Bose® Professional Systems Brings Historic Nevins Hall Great Sound

1930s-era venue had always presented a challenge for clear, intelligible sound, until Bose® RoomMatch® and PowerMatch® products were installed

Framingham, Massachusetts, July 24, 2013 – Historic Nevins Hall, located in the Memorial Building in downtown Framingham, Massachusetts, was the site for many a big-band concert in the 1930s and 40s, as well as classical concerts, a visit from President Clinton in 1994, and various corporate shows, holiday parties and other events over the course of more than 80 years. What it never managed to achieve, however, was quality sound befitting its wide range of applications. Charles Crane, Sales Engineer with Adtech Systems, an AV systems integrator in nearby Sudbury, says while the venue’s management had tried several times over the decades to add sound systems, none had ever been able to address the hall’s reverberance and architectural nuances. That is, until Adtech brought in RoomMatch® loudspeakers and PowerMatch® amplifiers from Bose® Professional Systems Division. In mid-March, Adtech hung two Bose RoomMatch arrays, each consisting of (in ascending order) two RM12020’s, one RM9020, one RM7010 and one RM5505 loudspeaker, as well as an RMS215 subwoofer at the top of the array. These, along with under-balcony fill speakers, are powered by six Bose PowerMatch PM8500N amplifiers and use a Bose ControlSpace® ESP-88 DSP controller to comprehensively cover Nevins Hall’s 1,700 seats. For the first time, this venerable venue has full-range, articulate, intelligible sound that works for speech and music.

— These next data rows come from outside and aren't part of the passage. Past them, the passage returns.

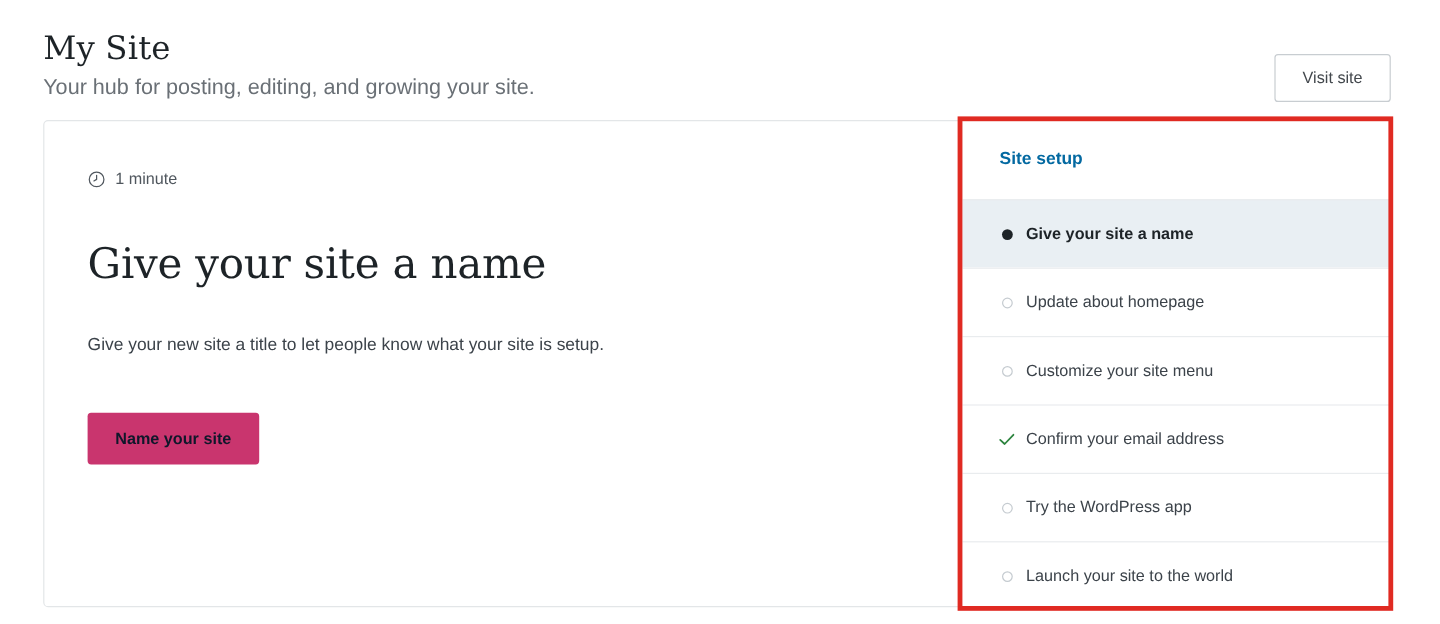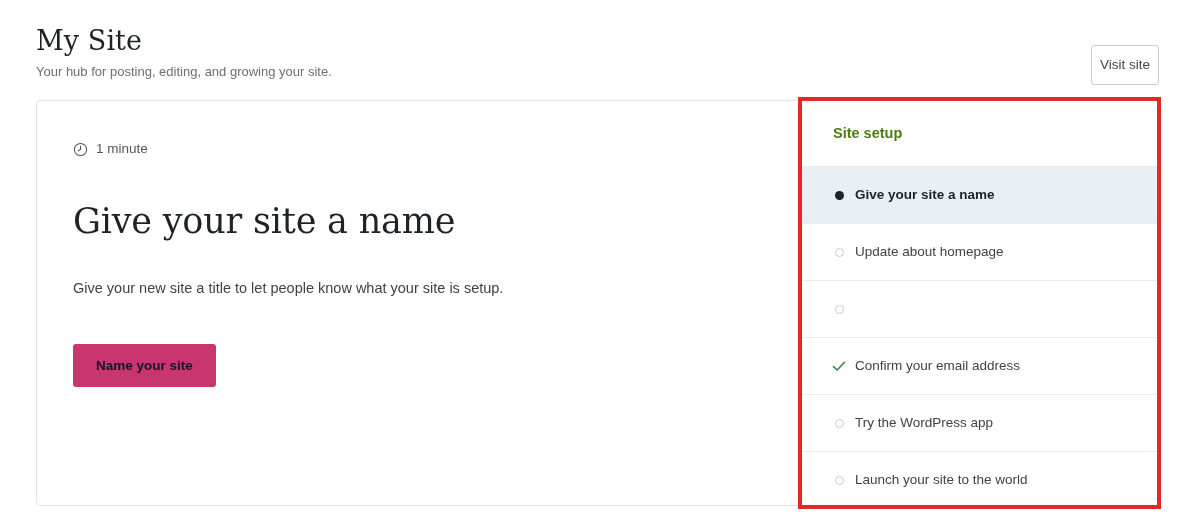--- a/index.html
+++ b/index.html
@@ -33,30 +33,30 @@
   .page-title {
     font-family: "DejaVu Serif", "Liberation Serif", serif;
     font-size: 27px;
     font-weight: 400;
     line-height: 34px;
     color: #1d2327;
     margin: 0;
     letter-spacing: 0.1px;
   }
   .page-subtitle {
-    font-size: 13px;
+    font-size: 18px;
     line-height: 20px;
     color: #6a7076;
     margin: 4px 0 0 0;
   }
   .visit-site-button {
     position: absolute;
     right: 41px;
     top: 45px;
-    width: 68px;
+    width: 97px;
     height: 40px;
     box-sizing: border-box;
     border: 1px solid #c8cdd1;
     border-radius: 3px;
     background: #ffffff;
     color: #43484d;
     font-family: "Liberation Sans", sans-serif;
     font-size: 13.5px;
     line-height: 38px;
     text-align: center;
@@ -144,21 +144,21 @@
     background: #ffffff;
     display: flex;
     flex-direction: column;
   }
   .setup-panel-title {
     height: 83px;
     line-height: 65px;
     padding: 0 0 0 31px;
     font-size: 14.5px;
     font-weight: 700;
-    color: #4d7c0f;
+    color: #0369a1;
     box-sizing: border-box;
   }
   .setup-list {
     list-style: none;
     margin: 0;
     padding: 0;
   }
   .setup-item {
     position: relative;
     height: 57px;
@@ -264,20 +264,21 @@
         <li class="setup-item">
           <span class="setup-marker">
             <span class="dot-empty"></span>
           </span>
           <span class="setup-item-label">Update about homepage</span>
         </li>
         <li class="setup-item">
           <span class="setup-marker">
             <span class="dot-empty"></span>
           </span>
+          <span class="setup-item-label">Customize your site menu</span>
         </li>
         <li class="setup-item">
           <span class="setup-marker">
             <svg class="check-icon" viewBox="0 0 16 16">
               <path d="M2.5 8.6 L6.2 12 L13.5 4.3" fill="none" stroke="#2e8540" stroke-width="1.5" stroke-linecap="round" stroke-linejoin="round"></path>
             </svg>
           </span>
           <span class="setup-item-label">Confirm your email address</span>
         </li>
         <li class="setup-item">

Crane explains that the new system needed to both address the space’s acoustical issues and look forward, as the venue’s management wants the facility to continue to appeal to a wide range of customers, including concert promoters. He states, “The room was always challenging in terms of its acoustics; it took a custom engineered sound system to deal with it, and that was the Bose RoomMatch and PowerMatch system,” he says. “It’s the only solution that could have its arrays perfectly match the coverage patterns needed for this room. What they have now is what I’d call a ‘rider-friendly’ sound system – it’s one that touring music artists will find meets their needs and specifications. The system has made for a very happy customer.”